I think I have read some of the same comments that @TN Hawkeye mentioned - the batteries are basically the same shape, but have tabs in different locations for each brand.


----------



## Green (Dec 24, 2017)

@Ware, that's interesting info, and the chart is extremely informative.

But there is also at least one other company (and maybe more) that have 20v max equipment/batteries. That is Worx/Rockwell (Positec, according to the chart). I wonder what the relation or arrangement is there.

And then other brands (like Kobalt/Lowes) have other voltage (e.g. 24V) "MAX" batts. In fact, Kobalt seems to also have 20V MAX batts, too. I wonder if "MAX" is brand name, battery standard, or what...


----------



## Ware (Jan 28, 2017)

Green said:


> ...But there is also at least one other company (and maybe more) that have 20v max equipment/batteries. That is Worx/Rockwell (Positec, according to the chart). I wonder what the relation or arrangement is there...


It looks like Positec is a Chinese company that has a history of infringing on trademarks.


----------



## DuncanMcDonuts (May 5, 2019)

DeWalt markets their batteries as 20V and that's the max voltage, but they all run at a nominal 18V. There are some adapters you can use for 18V/20V batteries to make them compatible with other brand tools.


----------



## daniel3507 (Jul 31, 2018)

Ware said:


> It looks like Positec is a Chinese company that has a history of infringing on trademarks.


----------



## Ware (Jan 28, 2017)

DuncanMcDonuts said:


> DeWalt markets their batteries as 20V and that's the max voltage, but they all run at a nominal 18V. There are some adapters you can use for 18V/20V batteries to make them compatible with other brand tools.


Good point.

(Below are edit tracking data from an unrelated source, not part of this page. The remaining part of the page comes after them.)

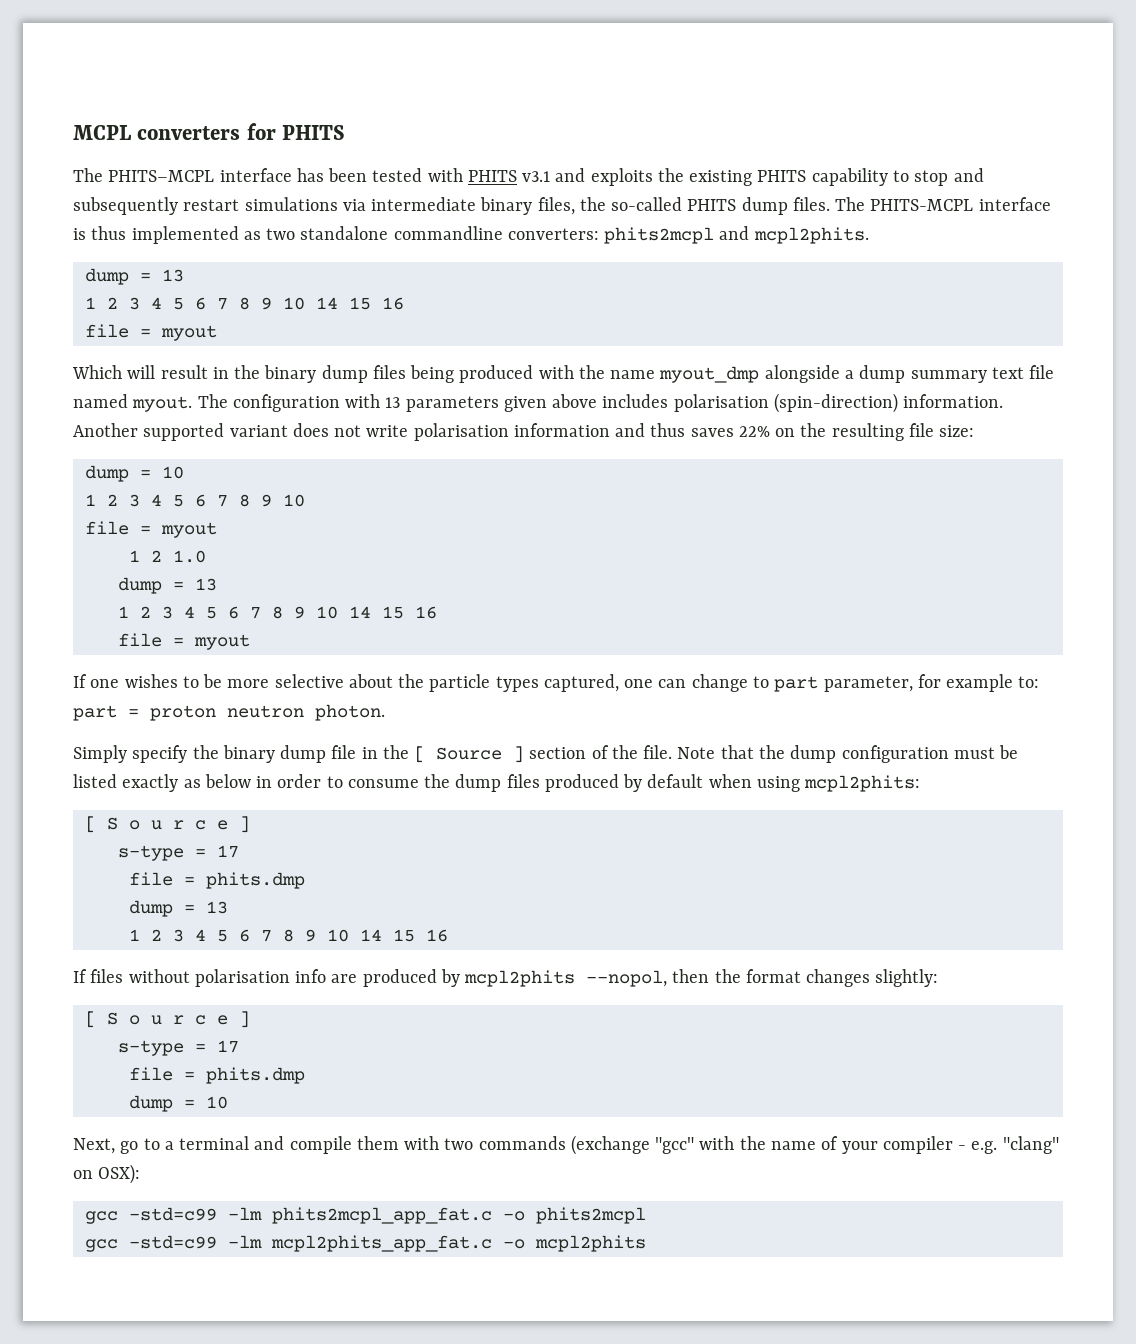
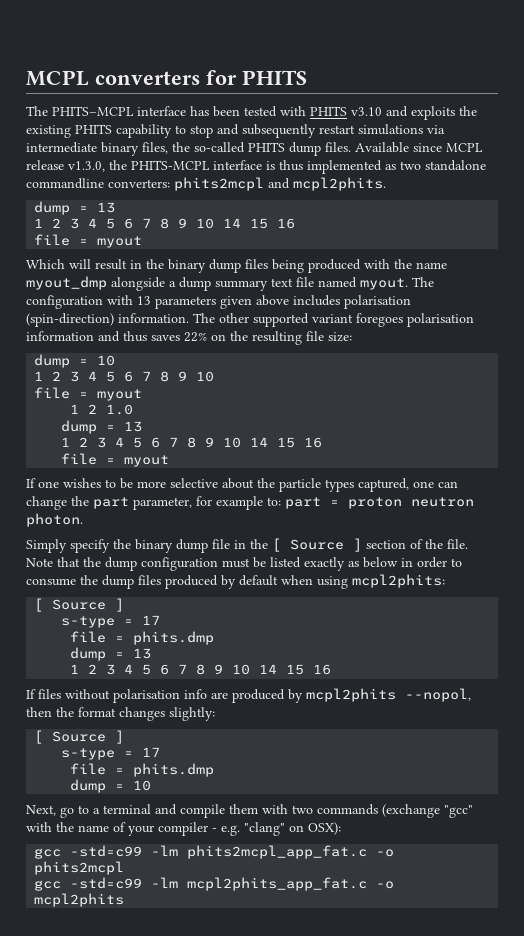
[522,171,551,182] v3.1 -> [351,107,382,116] v3.10
[835,197,866,211] The -> [355,142,483,153] [26,160,127,172] Available since MCPL release v1.3.0, the
[73,423,409,441] Another supported variant does not write -> [193,313,403,327] The other supported variant foregoes
[752,676,769,688] to -> [71,496,89,506] the
[106,817,228,830] S o u r c e -> [52,599,107,610] Source
[106,1012,228,1025] S o u r c e -> [52,731,107,742] Source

They do asterisk the "20V MAX" on their packaging and include a fine print blurb that that says "Maximum initial voltage (measured without a workload) is 20 volts. Nominal voltage is 18".

I still buy their stuff though. :thumbup:


----------



## DuncanMcDonuts (May 5, 2019)

Ware said:


> DuncanMcDonuts said:
> 
> 
> > DeWalt markets their batteries as 20V and that's the max voltage, but they all run at a nominal 18V. There are some adapters you can use for 18V/20V batteries to make them compatible with other brand tools.
> ...


DeWalt makes great tools! I believe they marketed 20V to sound like they're powerful but to also differentiate a different line of their cordless tools that has more circuitry for smarter power control, like Makita's star batteries.

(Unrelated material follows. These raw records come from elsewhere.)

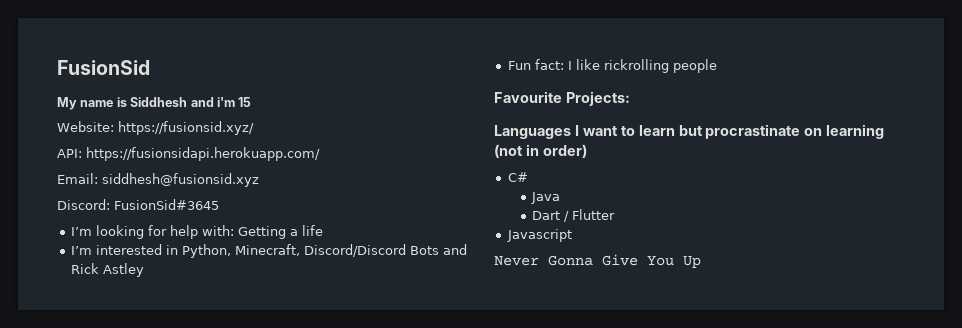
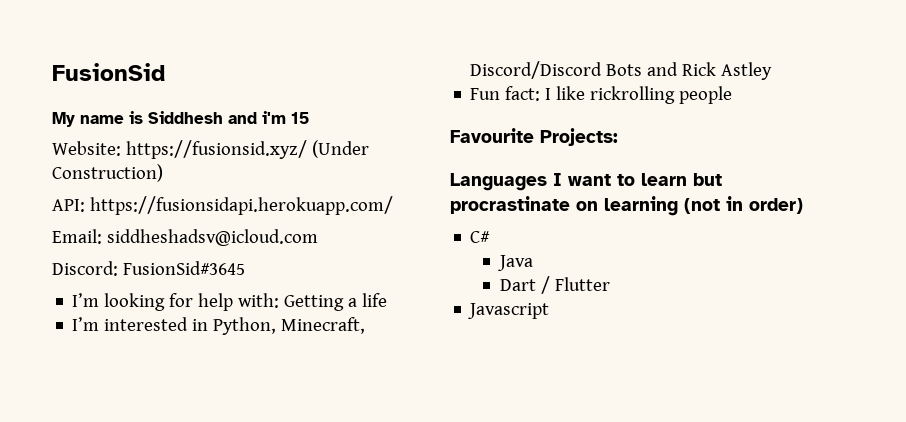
(254, 128) none -> [311,140,369,158] [52,164,163,182] (Under Construction)
[102,173,259,187] siddhesh@fusionsid.xyz -> [106,229,318,246] siddheshadsv@icloud.com
[494,254,701,268] // Never Gonna Give You Up -> (550, 311) none

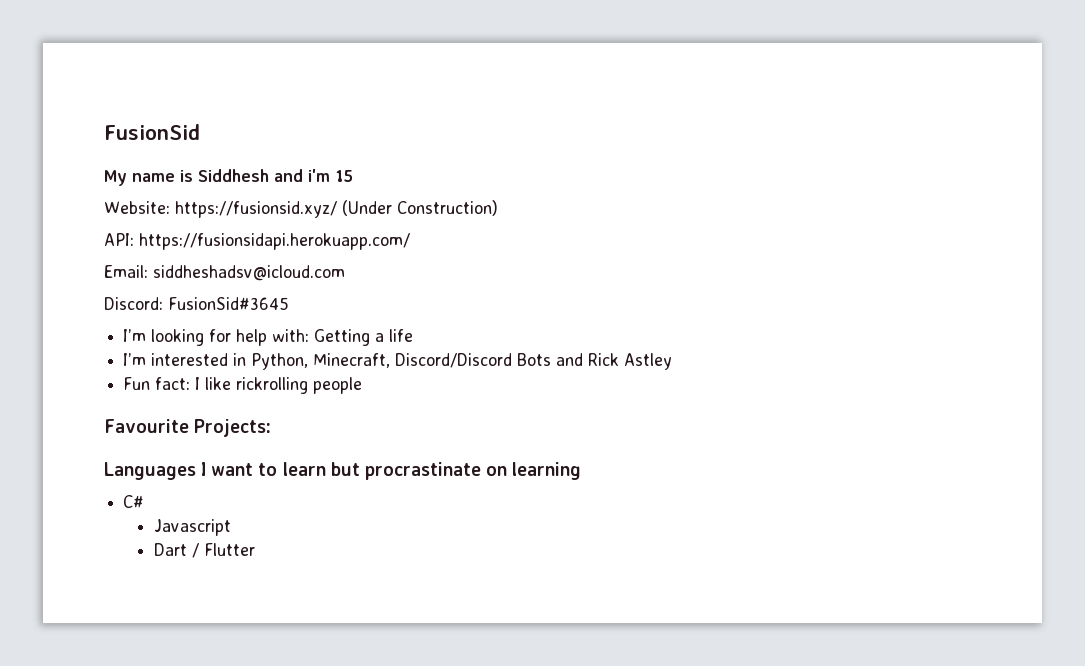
[684,196,803,214] (not in order) -> (582, 471) none
[497,255,533,271] Java -> [154,519,232,536] Javascript
[468,303,550,319] // Javascript -> (256, 549) none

I just wanted to point out how most tools in the 18V/20V systems run on the same power. The connectors/tabs are different, but there are adapters to mate ecosystems together. For the most part, you're fine doing it for the one-off tool in a different brand if you're a home DIYer. But if you're going to constantly use that tool daily, you may cause damage to the tool or battery due to improper power.

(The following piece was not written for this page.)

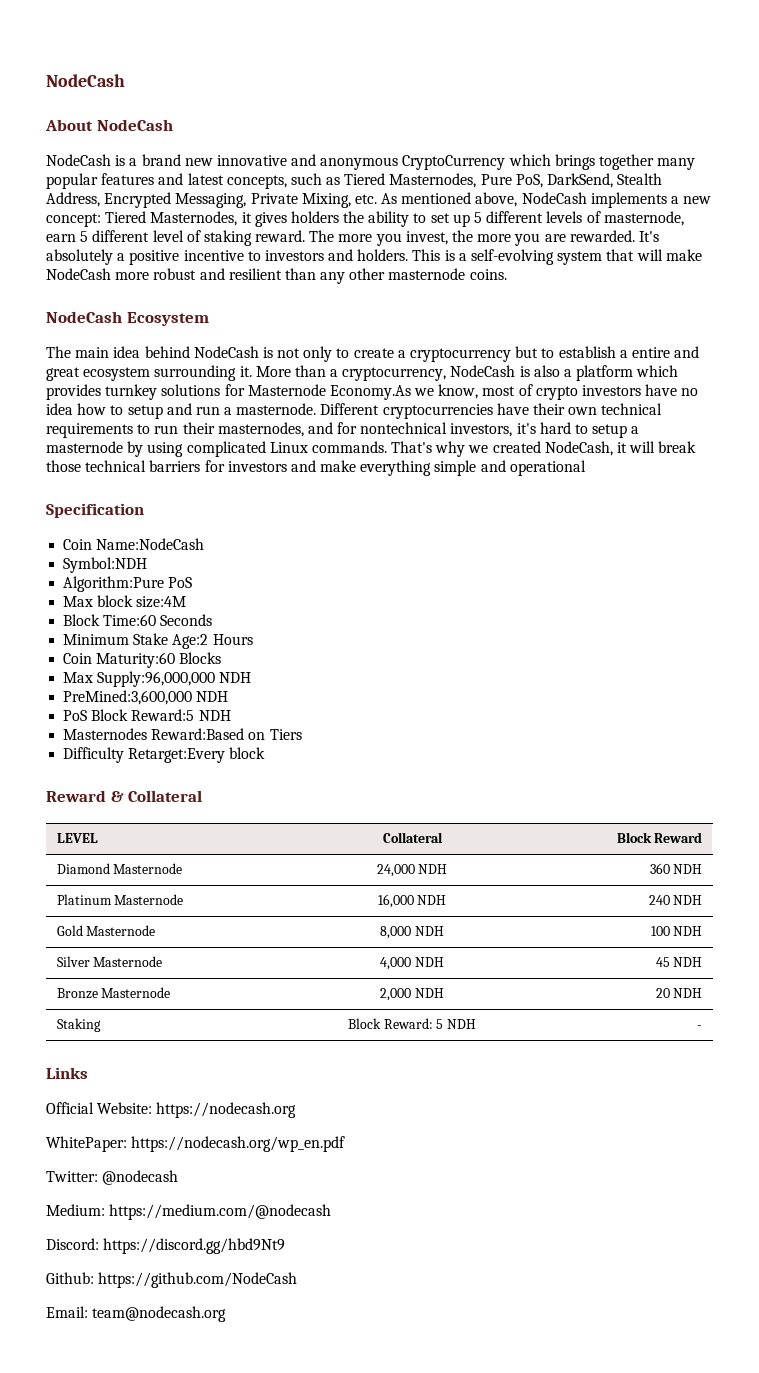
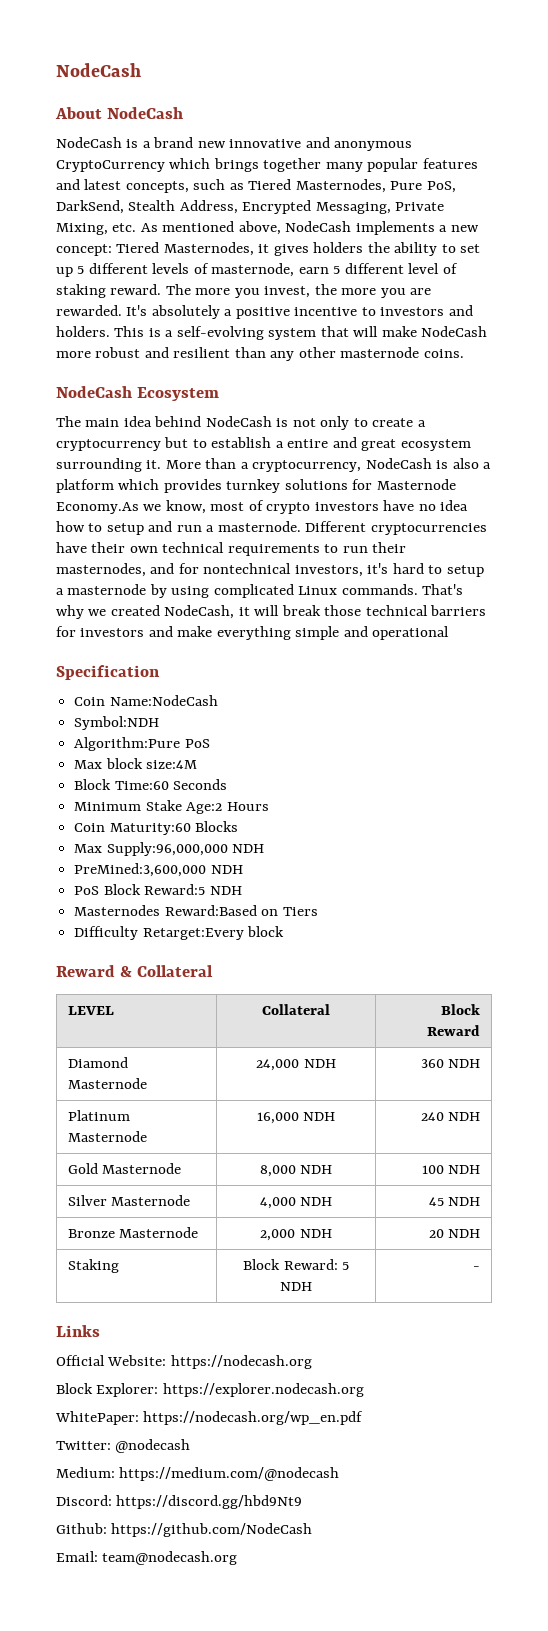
(297, 1110) none -> [56,1383,364,1397] // Block Explorer: https://explorer.nodecash.org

More info here. https://www.protoolreviews.com/news/safety-third-battery-adapters/13105/


----------



## Mightyquinn (Jan 31, 2017)

I believe that Milwaukee has the "18V" name TradeMarked which is why you don't see anyone else using that in their products as they all have about the same battery voltage. As for interchangeable batteries, MAC/Dewalt are the only 2 that I know of that can be interchanged as they are both owned by Stanley/B&D.


----------



## Green (Dec 24, 2017)

Ware said:


> DuncanMcDonuts said:
> 
> 
> > DeWalt markets their batteries as 20V and that's the max voltage, but they all run at a nominal 18V. There are some adapters you can use for 18V/20V batteries to make them compatible with other brand tools.
> ...


I think you guys are onto something...

"__V Max" might just generally mean "maximum voltage". I never even thought of that...to me, "20V Max" was some sort of gimmicky marketing term connoting "lots of power" or some such nonsense like that.

That would definitely explain the popularity or frequency of the text "__V Max" printed on batteries, regardless of their trade name or interchangeability.

Anyone ever seen "Max" preceded by any number other than 20V?


----------



## tommyboy (Aug 20, 2019)

Mad Max :mrgreen:


----------